Antimicrobial Resistance and Infection Control (Sep 2018)
Factors associated with bacteraemia due to multidrug-resistant organisms among bacteraemic patients with multidrug-resistant organism carriage: a case control study
Abstract
Abstract Background Infections caused by multidrug-resistant organisms (MDRO) are emerging worldwide. Physicians are increasingly faced with the question of whether patients need empiric antibiotic treatment covering these pathogens. This question is especially essential among MDRO carriers. We aim to determine the occurrence of MDRO bacteraemia among bacteraemic patients colonized with MDRO, and the associated factors with MDRO bacteraemia among this population. Methods We performed a retrospective monocentric study among MDRO carriers hospitalized with bacteraemia between January 2013 and August 2016 in a French hospital.

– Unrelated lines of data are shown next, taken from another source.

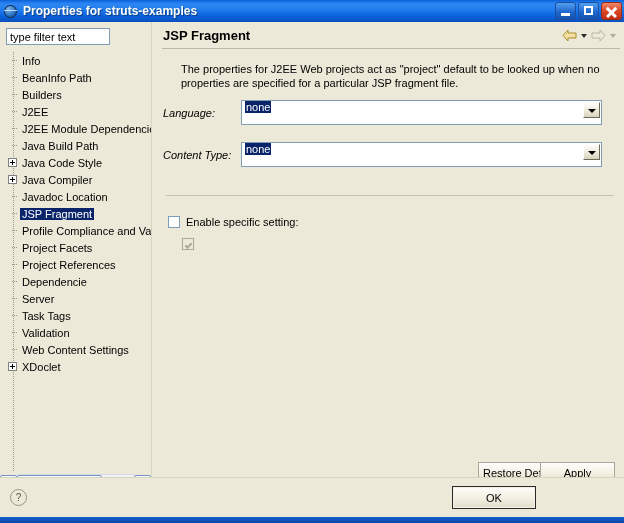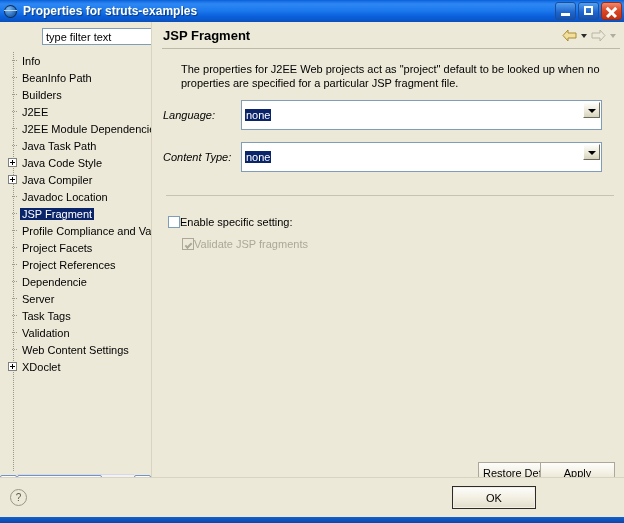--- a/index.html
+++ b/index.html
@@ -51,10 +51,10 @@
   
   .leftpane{position:absolute;left:0;top:0;width:151px;height:455px;background:#ECE9D8;}
   .filter-box{
-    position:absolute;left:6px;top:6px;width:125px;height:17px;
+    position:absolute;left:6px;top:6px;width:104px;height:17px;
     background:#FFFFFF;border:1px solid #7F9DB9;box-sizing:border-box;
     display:flex;align-items:center;padding-left:3px;
-    color:#000;font-size:11px;margin-left:36px;
+    color:#000;font-size:11px;
   }
   .tree{
     position:absolute;left:0;top:30px;width:151px;height:420px;overflow:hidden;

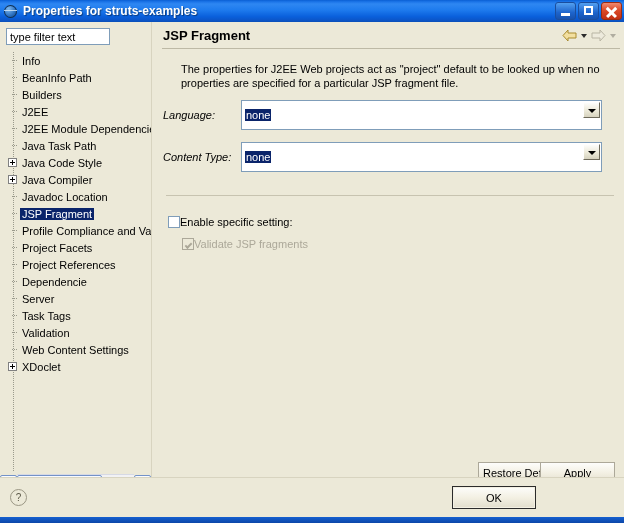--- a/index.html
+++ b/index.html
@@ -127,8 +127,8 @@
   .field-row{position:absolute;left:9px;display:flex;align-items:center;}
   .field-label{width:78px;font-size:11px;color:#000;font-style:italic;}
   .combo{
-    width:361px;height:30px;box-sizing:border-box;background:#fff;
-    border:1px solid #7F9DB9;display:flex;align-items:center;position:relative;
+    width:361px;height:25px;box-sizing:border-box;background:#fff;
+    border:1px solid #7F9DB9;display:flex;align-items:flex-start;position:relative;
   }
   .combo-val{margin-left:3px;font-size:11px;background:#0A246A;color:#fff;padding:0 1px;}
   .combo-btn{

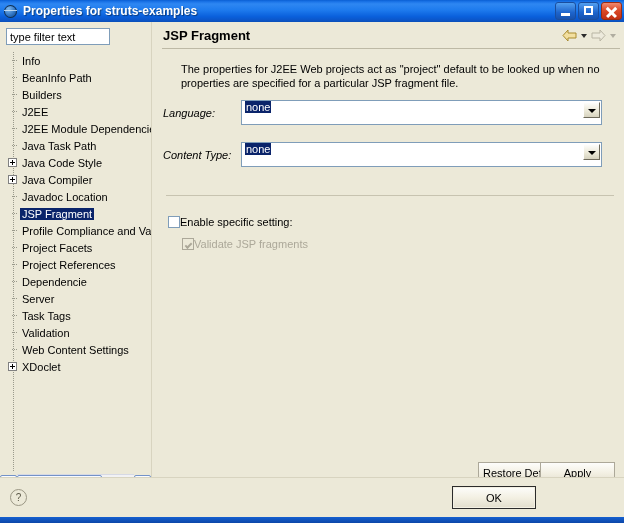--- a/index.html
+++ b/index.html
@@ -228,7 +228,7 @@
         </div>
         <div class="tree-item">
           <div class="ti-nub"></div>
-          <span class="ti-label">Java Task Path</span>
+          <span class="ti-label">Java Build Path</span>
         </div>
         <div class="tree-item">
           <div class="ti-plus"></div>

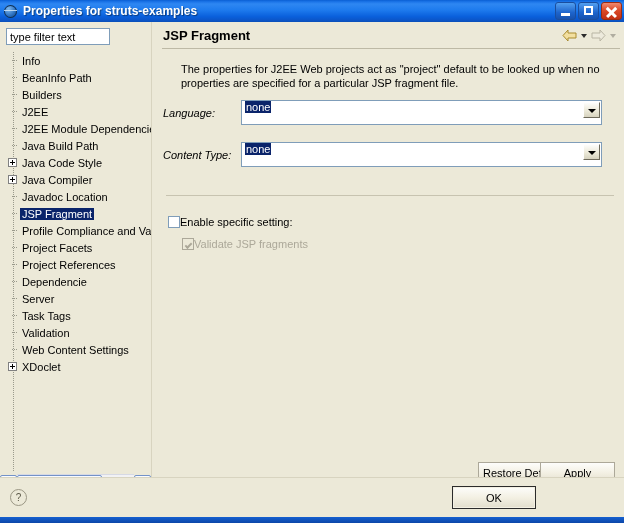--- a/index.html
+++ b/index.html
@@ -152,7 +152,7 @@
     content:"";position:absolute;left:2px;top:4px;width:5px;height:2px;
     border-left:2px solid #ACA899;border-bottom:2px solid #ACA899;transform:rotate(-45deg);
   }
-  .chk-label{font-size:11px;color:#000;}
+  .chk-label{margin-left:6px;font-size:11px;color:#000;}
   .chk-label.disabled{color:#ACA899;}
 
   .btn{

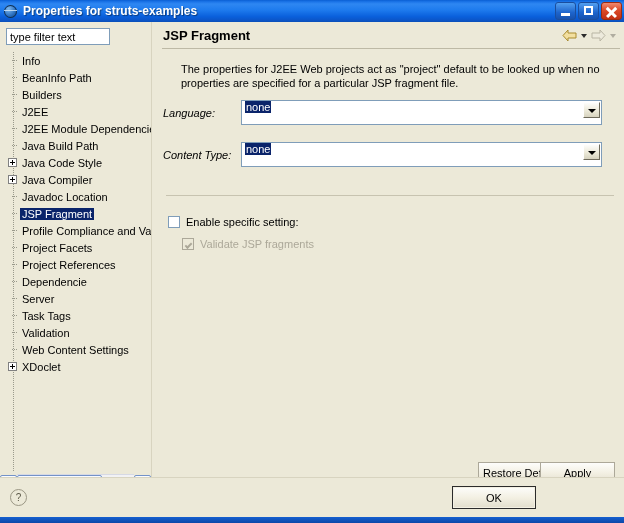--- a/index.html
+++ b/index.html
@@ -342,7 +342,6 @@
 
       <div class="chk-row" style="left:28px;top:216px;">
         <div class="chkbox checked disabled"></div>
-        <span class="chk-label disabled">Validate JSP fragments</span>
       </div>
 
       <div class="btn btn-restore">Restore Defaults</div>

We compared characteristics of patients with MDRO and non-MDRO bacteraemia. Results Overall, 368 episodes of bacteraemia were reviewed; 98/368 (26.6%) occurred among MDRO carriers. Main colonizing bacteria were extended-spectrum beta-lactamase (ESBL)-producing Escherichia coli (40/98; 40.8%), ESBL-producing Klebsiella pneumoniae (35/98; 35.7%); methicillin-resistant Staphylococcus aureus (26/98; 26.5%) and multidrug-resistant Pseudomonas aeruginosa (PA) (12/98; 12.2%). There was no significant difference considering population with MDRO bacteraemia vs. non-MDRO bacteraemia, except for immunosuppression [OR 2.86; p = 0.0207], severity of the episode [OR 3.13; p = 0.0232], carriage of PA [OR 5.24; p = 0.0395], and hospital-acquired infection [OR 2.49; p = 0.034]. In the multivariate analysis, factors significantly associated with MDRO bacteraemia among colonized patient were only immunosuppression [OR = 2.96; p = 0.0354] and the hospital-acquired origin of bacteraemia [OR = 2.62; p = 0.0427]. Conclusions According to our study, occurrence of bacteraemia due to MDRO among MDRO carriers was high. Factors associated with MDRO bacteraemia were severity of the episode and hospital-acquired origin of the bacteraemia. Thus, during bacteraemia among patients colonized with MDRO, if such characteristics are present, broad-spectrum antimicrobial treatment is recommended.